» **RECORDS FOR THE EXERCISE**:
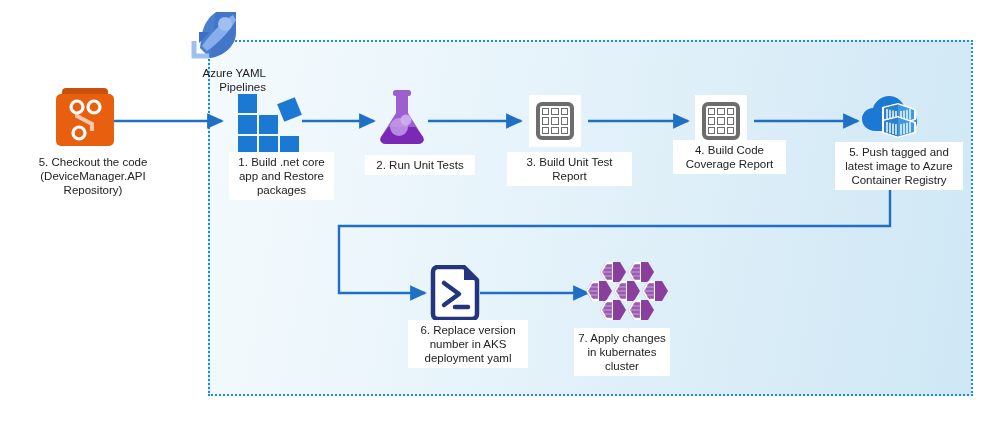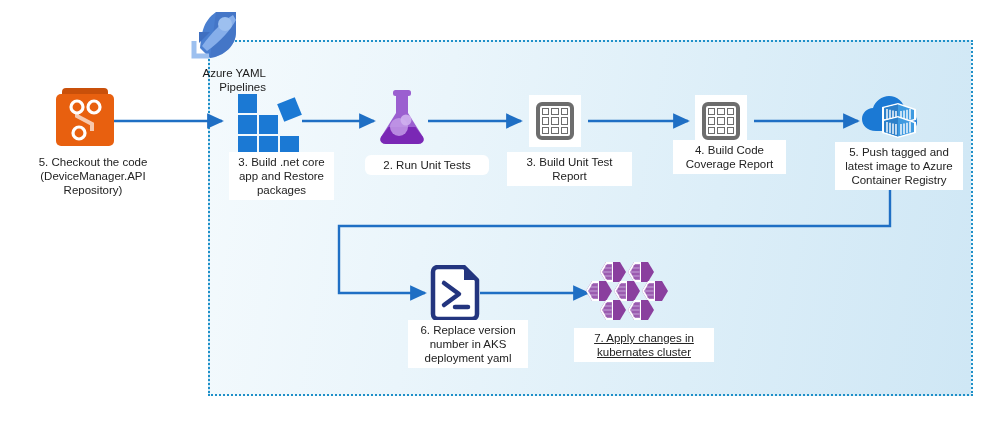--- a/index.html
+++ b/index.html
@@ -136,7 +136,7 @@
         <div class="blk-rot" style="left:48px;top:6px;width:19px;height:19px;"></div>
       </div>
     </div>
-    <div class="label" style="left:221px;top:152px;width:105px;">3. Build .net core app and Restore packages</div>
+    <div class="label" style="left:221px;top:152px;width:105px;">1. Build .net core app and Restore packages</div>
   </div>
 
   <div class="node">

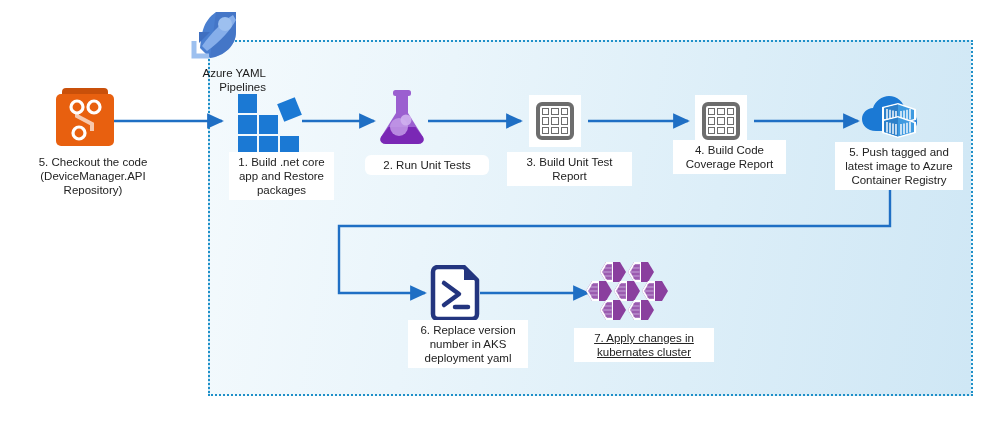--- a/index.html
+++ b/index.html
@@ -149,7 +149,7 @@
         <circle cx="31" cy="31" r="5.5" fill="#cfb0ee" opacity="0.9"></circle>
       </svg>
     </div>
-    <div class="label" style="left:357px;top:155px;width:124px;border-radius:6px;">2. Run Unit Tests</div>
+    <div class="label" style="left:357px;top:155px;width:110px;">2. Run Unit Tests</div>
   </div>
 
   <div class="node">

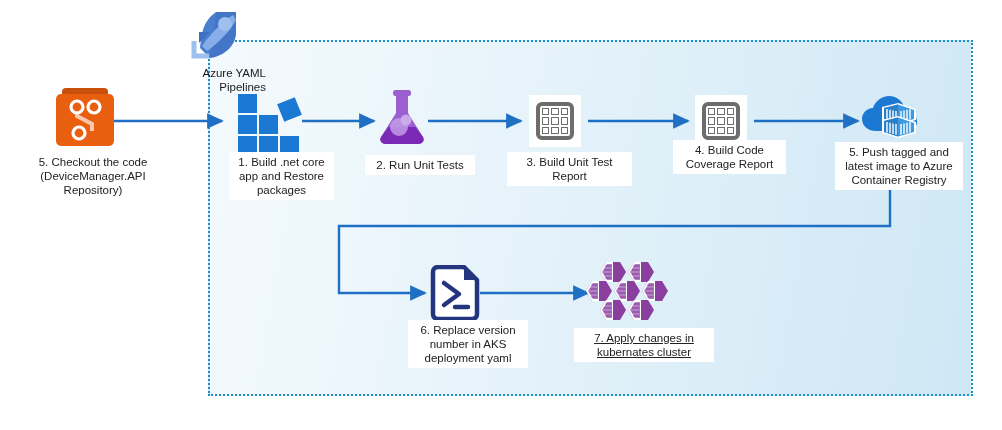--- a/index.html
+++ b/index.html
@@ -266,7 +266,7 @@
         <use href="#hexcell" x="42" y="38"></use>
       </svg>
     </div>
-    <div class="label" style="left:566px;top:328px;width:140px;text-decoration:underline;">7. Apply changes in kubernates cluster</div>
+    <div class="label" style="left:566px;top:328px;width:96px;">7. Apply changes in kubernates cluster</div>
   </div>
 
 </div>

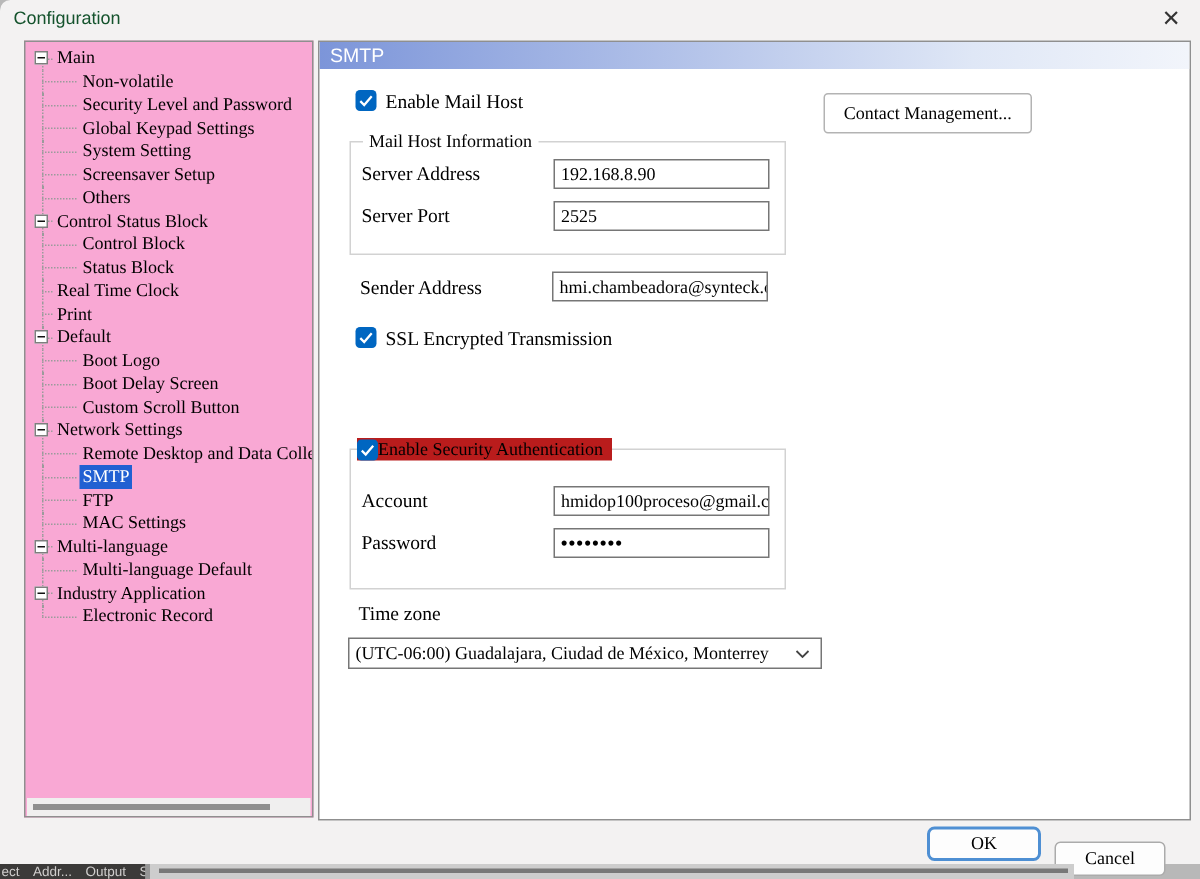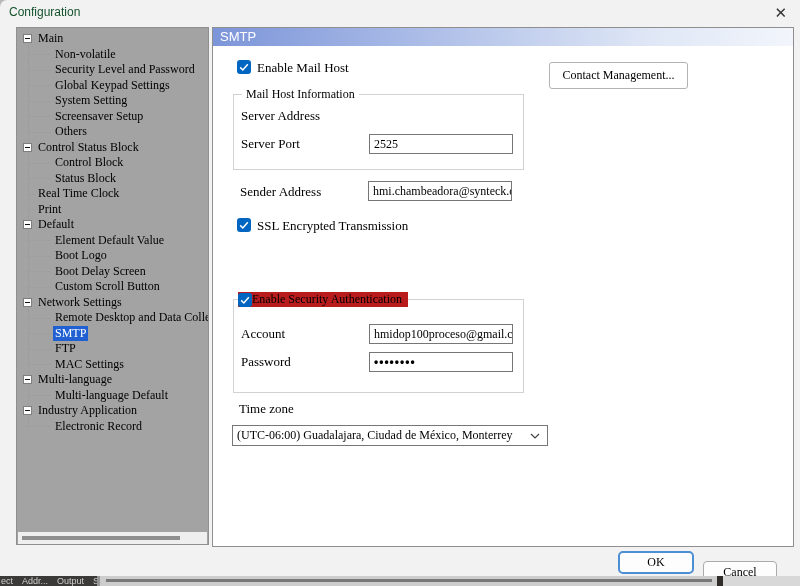--- a/index.html
+++ b/index.html
@@ -12,7 +12,7 @@
   .close-x{position:absolute;right:13px;top:4px;font-family:"Liberation Sans",sans-serif;
           font-size:15px;color:#333;cursor:pointer;line-height:18px;}
   
-  .tree-panel{position:absolute;left:16px;top:27px;width:191px;height:516px;background:#a3a3a3;
+  .tree-panel{position:absolute;left:16px;top:27px;width:191px;height:516px;background:#f9a8d4;
           border:1px solid #8f8f8f;overflow:hidden;}
   .tree-items{position:absolute;left:0;top:3px;right:0;}
   .trow{position:relative;height:15.5px;white-space:nowrap;}

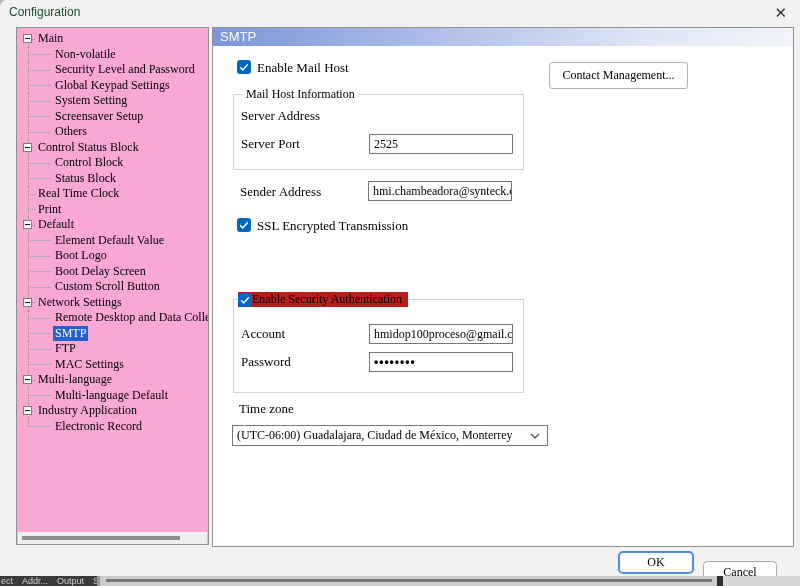--- a/index.html
+++ b/index.html
@@ -246,6 +246,7 @@
       <div class="group g1">
         <span class="gtitle">Mail Host Information</span>
         <span class="lbl" style="left:7px;top:14px">Server Address</span>
+        <div class="tb" style="left:135px;top:11px;width:144px">192.168.8.90</div>
         <span class="lbl" style="left:7px;top:42px">Server Port</span>
         <div class="tb" style="left:135px;top:39px;width:144px">2525</div>
       </div>

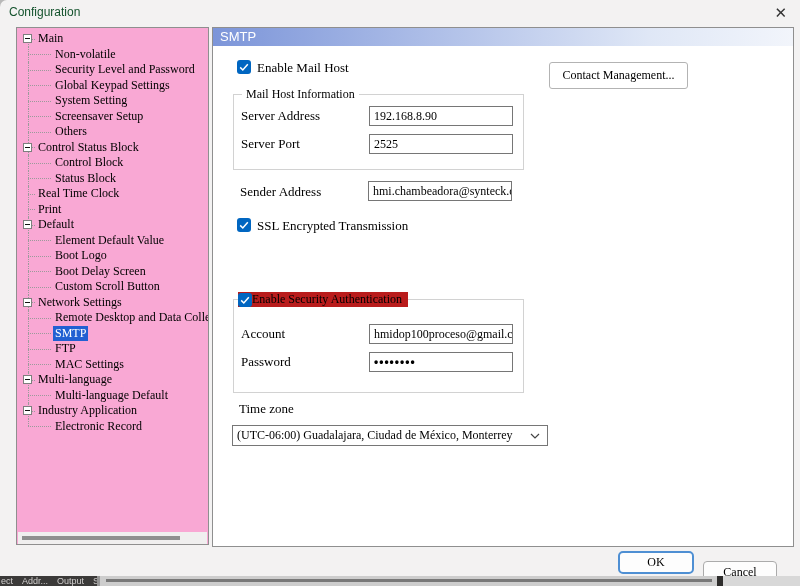--- a/index.html
+++ b/index.html
@@ -160,11 +160,6 @@
           <div class="trow">
             <span class="vline"></span>
             <span class="stub s1"></span>
-            <span class="tlabel l1">Element Default Value</span>
-          </div>
-          <div class="trow">
-            <span class="vline"></span>
-            <span class="stub s1"></span>
             <span class="tlabel l1">Boot Logo</span>
           </div>
           <div class="trow">

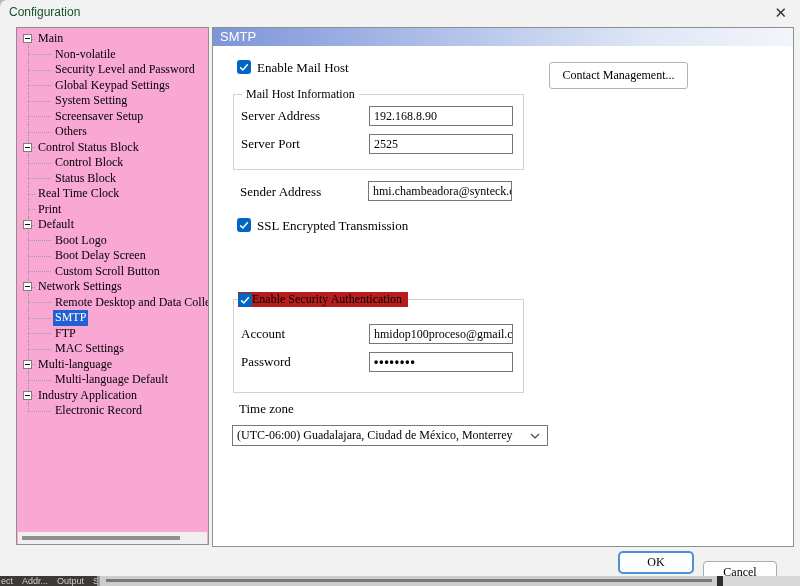--- a/index.html
+++ b/index.html
@@ -68,7 +68,7 @@
   .btn-ok{left:618px;top:551px;width:76px;border:2px solid #4e8fd3;border-radius:5px;}
   .btn-cancel{left:703px;top:561px;width:74px;border:1px solid #ababab;}
   
-  .strip{position:absolute;left:0;bottom:0;width:800px;height:10px;background:#cdcdcd;overflow:hidden;}
+  .strip{position:absolute;left:0;bottom:0;width:716px;height:10px;background:#cdcdcd;overflow:hidden;}
   .strip-tabs{position:absolute;left:0;top:0;width:97px;height:10px;background:#3b3a39;
           color:#d0cecd;font-family:"Liberation Sans",sans-serif;font-size:9px;
           line-height:11px;display:flex;gap:9px;padding-left:1px;overflow:hidden;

» **TASK PROMPT**:
The entries above, every one of them, should be retyped exactly, with no pictures carried over.

» **EXERCISE ANSWER**:
--- a/index.html
+++ b/index.html
@@ -136,7 +136,7 @@
         <div class="blk-rot" style="left:48px;top:6px;width:19px;height:19px;"></div>
       </div>
     </div>
-    <div class="label" style="left:221px;top:152px;width:105px;">3. Build .net core app and Restore packages</div>
+    <div class="label" style="left:221px;top:152px;width:105px;">1. Build .net core app and Restore packages</div>
   </div>
 
   <div class="node">

--- a/index.html
+++ b/index.html
@@ -149,7 +149,7 @@
         <circle cx="31" cy="31" r="5.5" fill="#cfb0ee" opacity="0.9"></circle>
       </svg>
     </div>
-    <div class="label" style="left:357px;top:155px;width:124px;border-radius:6px;">2. Run Unit Tests</div>
+    <div class="label" style="left:357px;top:155px;width:110px;">2. Run Unit Tests</div>
   </div>
 
   <div class="node">

--- a/index.html
+++ b/index.html
@@ -266,7 +266,7 @@
         <use href="#hexcell" x="42" y="38"></use>
       </svg>
     </div>
-    <div class="label" style="left:566px;top:328px;width:140px;text-decoration:underline;">7. Apply changes in kubernates cluster</div>
+    <div class="label" style="left:566px;top:328px;width:96px;">7. Apply changes in kubernates cluster</div>
   </div>
 
 </div>

--- a/index.html
+++ b/index.html
@@ -12,7 +12,7 @@
   .close-x{position:absolute;right:13px;top:4px;font-family:"Liberation Sans",sans-serif;
           font-size:15px;color:#333;cursor:pointer;line-height:18px;}
   
-  .tree-panel{position:absolute;left:16px;top:27px;width:191px;height:516px;background:#a3a3a3;
+  .tree-panel{position:absolute;left:16px;top:27px;width:191px;height:516px;background:#f9a8d4;
           border:1px solid #8f8f8f;overflow:hidden;}
   .tree-items{position:absolute;left:0;top:3px;right:0;}
   .trow{position:relative;height:15.5px;white-space:nowrap;}

--- a/index.html
+++ b/index.html
@@ -246,6 +246,7 @@
       <div class="group g1">
         <span class="gtitle">Mail Host Information</span>
         <span class="lbl" style="left:7px;top:14px">Server Address</span>
+        <div class="tb" style="left:135px;top:11px;width:144px">192.168.8.90</div>
         <span class="lbl" style="left:7px;top:42px">Server Port</span>
         <div class="tb" style="left:135px;top:39px;width:144px">2525</div>
       </div>

--- a/index.html
+++ b/index.html
@@ -160,11 +160,6 @@
           <div class="trow">
             <span class="vline"></span>
             <span class="stub s1"></span>
-            <span class="tlabel l1">Element Default Value</span>
-          </div>
-          <div class="trow">
-            <span class="vline"></span>
-            <span class="stub s1"></span>
             <span class="tlabel l1">Boot Logo</span>
           </div>
           <div class="trow">

--- a/index.html
+++ b/index.html
@@ -68,7 +68,7 @@
   .btn-ok{left:618px;top:551px;width:76px;border:2px solid #4e8fd3;border-radius:5px;}
   .btn-cancel{left:703px;top:561px;width:74px;border:1px solid #ababab;}
   
-  .strip{position:absolute;left:0;bottom:0;width:800px;height:10px;background:#cdcdcd;overflow:hidden;}
+  .strip{position:absolute;left:0;bottom:0;width:716px;height:10px;background:#cdcdcd;overflow:hidden;}
   .strip-tabs{position:absolute;left:0;top:0;width:97px;height:10px;background:#3b3a39;
           color:#d0cecd;font-family:"Liberation Sans",sans-serif;font-size:9px;
           line-height:11px;display:flex;gap:9px;padding-left:1px;overflow:hidden;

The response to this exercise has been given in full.